• Homepage
  • Blog
  • A Strong Baseline for Fashion Retrieval with Person Re-Identification Models

A Strong Baseline for Fashion Retrieval with Person Re-Identification Models

15 min read
Synerise - Strong Baseline for Fashion Retrieval with Person Re-Identification Models

Fashion retrieval is the challenging task of finding an exact match for fashion items contained within an image. Difficulties arise from the fine-grained nature of clothing items, very large intra-class and inter-class variance. Additionally, query and source images for the task usually come from different domains - street photos and catalogue photos respectively. Due to these differences, a significant gap in quality, lighting, contrast, background clutter and item presentation exists between domains. As a result, fashion retrieval is an active field of research both in academia and the industry. Inspired by recent advancements in Person Re-Identification research, we adapt leading ReID models to be used in fashion retrieval tasks. We introduce a simple baseline model for fashion retrieval, significantly outperforming previous state-of-the-art results despite a much simpler architecture. We conduct in-depth experiments on Street2Shop and DeepFashion datasets and validate our results. Finally, we propose a cross-domain (cross-dataset) evaluation method to test the robustness of fashion retrieval models.

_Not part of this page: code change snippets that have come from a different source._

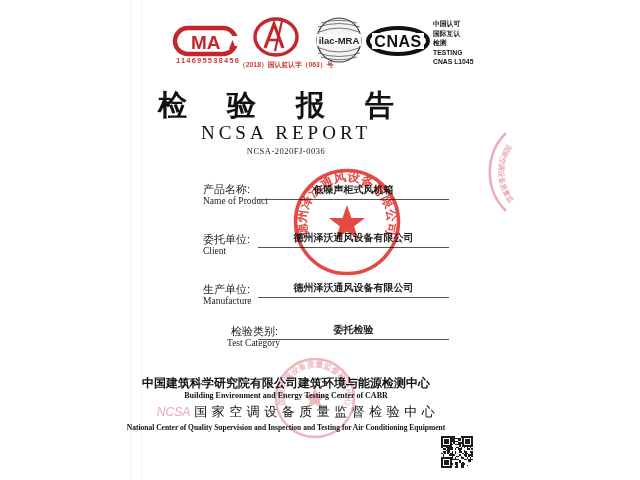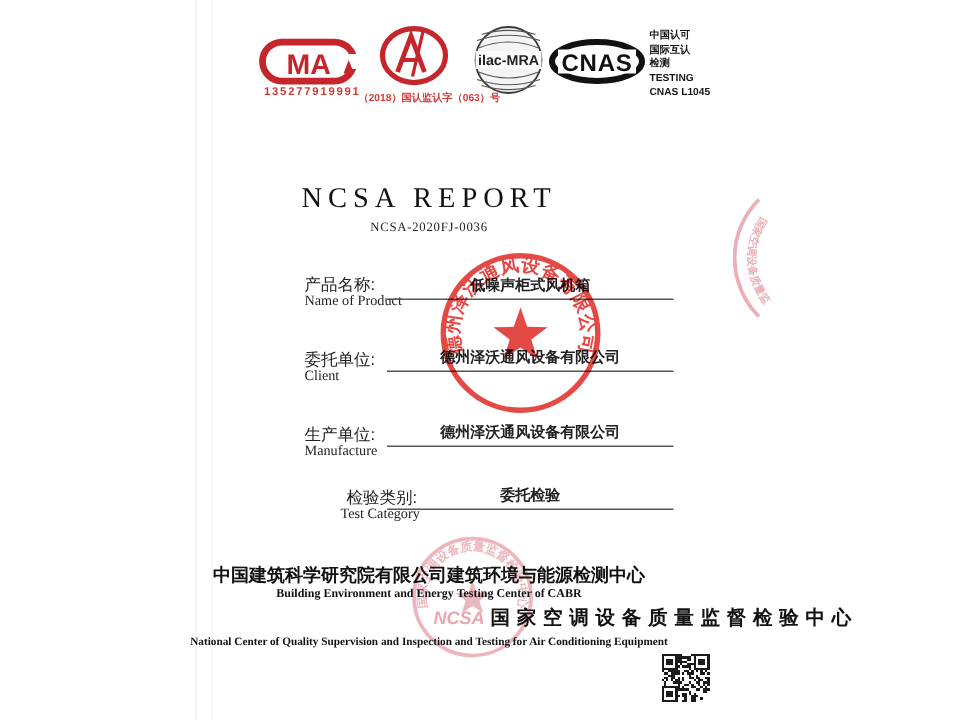"135277919991" div.cma-num { text: 135277919991 -> 114695538456 }
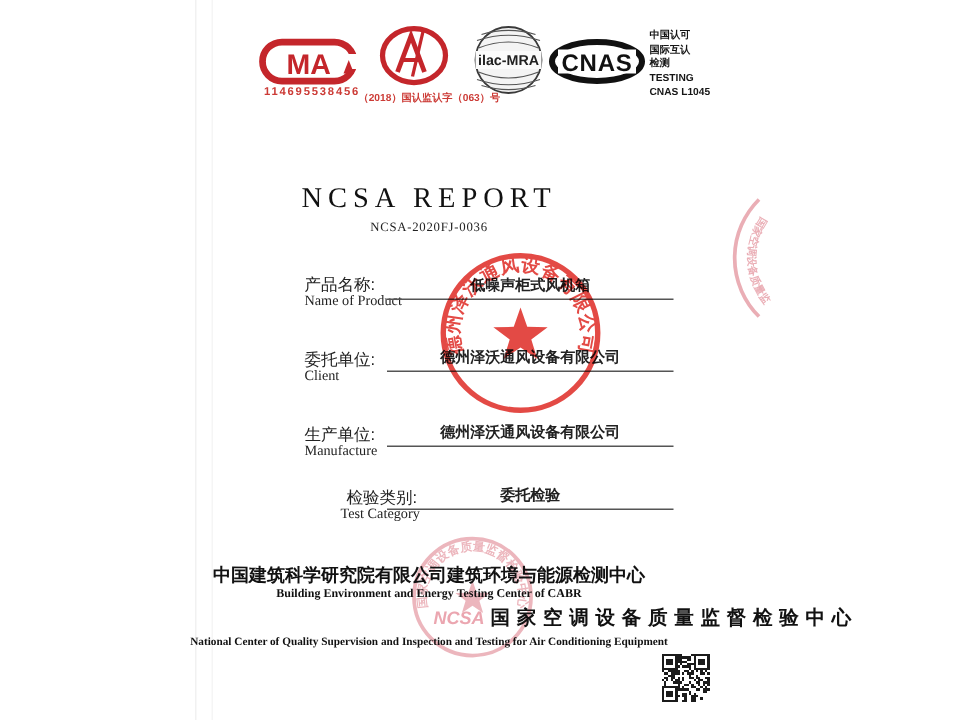"检验报告" div.title-zh { html: none -> <div>检验报告</div> }
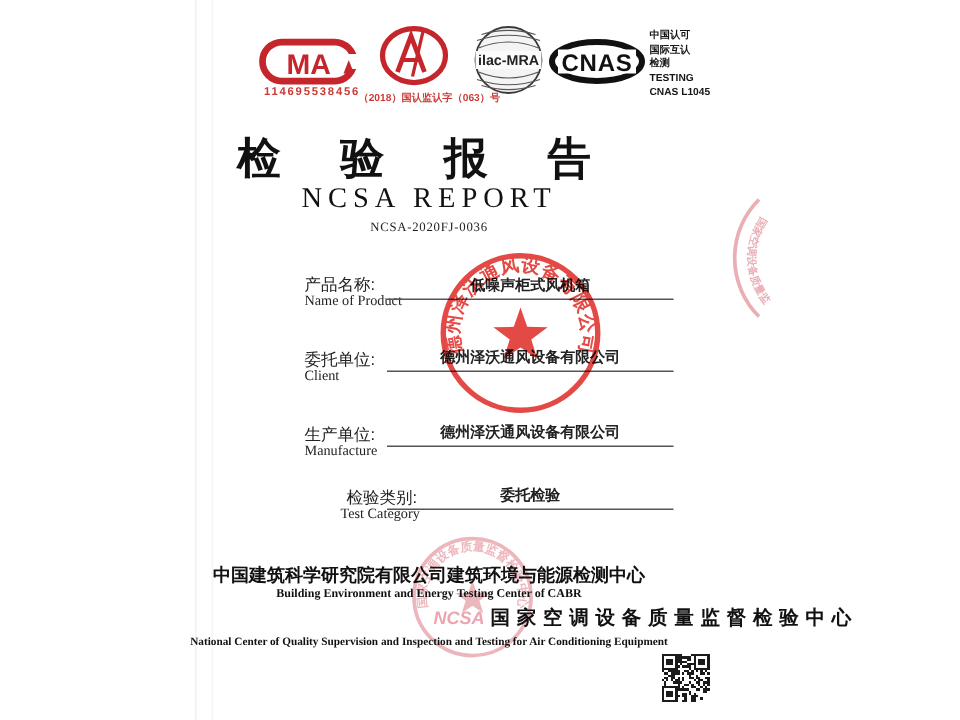"NCSA 国家空调设备质量监督检验中心" .foot3 { font-weight: bold -> normal; text-align: right -> center }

We have recently published paper about fashion retrieval. During our research ‪we achieved 54.8 mAP, 72.9 Acc@20 on Street2Shop and 47.3 Acc@1, 79.0 Acc@20 on DeepFashion dataset‬ - establishing new state-of-the-art results for both. We would like to share with You some ideas directly from our AI Lab.  

In the last 3 years, there's been a flood of research papers in AI and Machine Learning published by Chinese universities and companies. Strong incentives from government and industry, combined with the challenges of scale (almost 1.4Bn citizens) push the frontier of research in China forward at an impressive pace.

Although the topics are quite diverse, there is a category of papers which are overrepresented when compared to western research institutions' output. The papers cover various topics, but their possible applications are common: mass surveillance. [10],[9],[2],[6],[1],[5],[8]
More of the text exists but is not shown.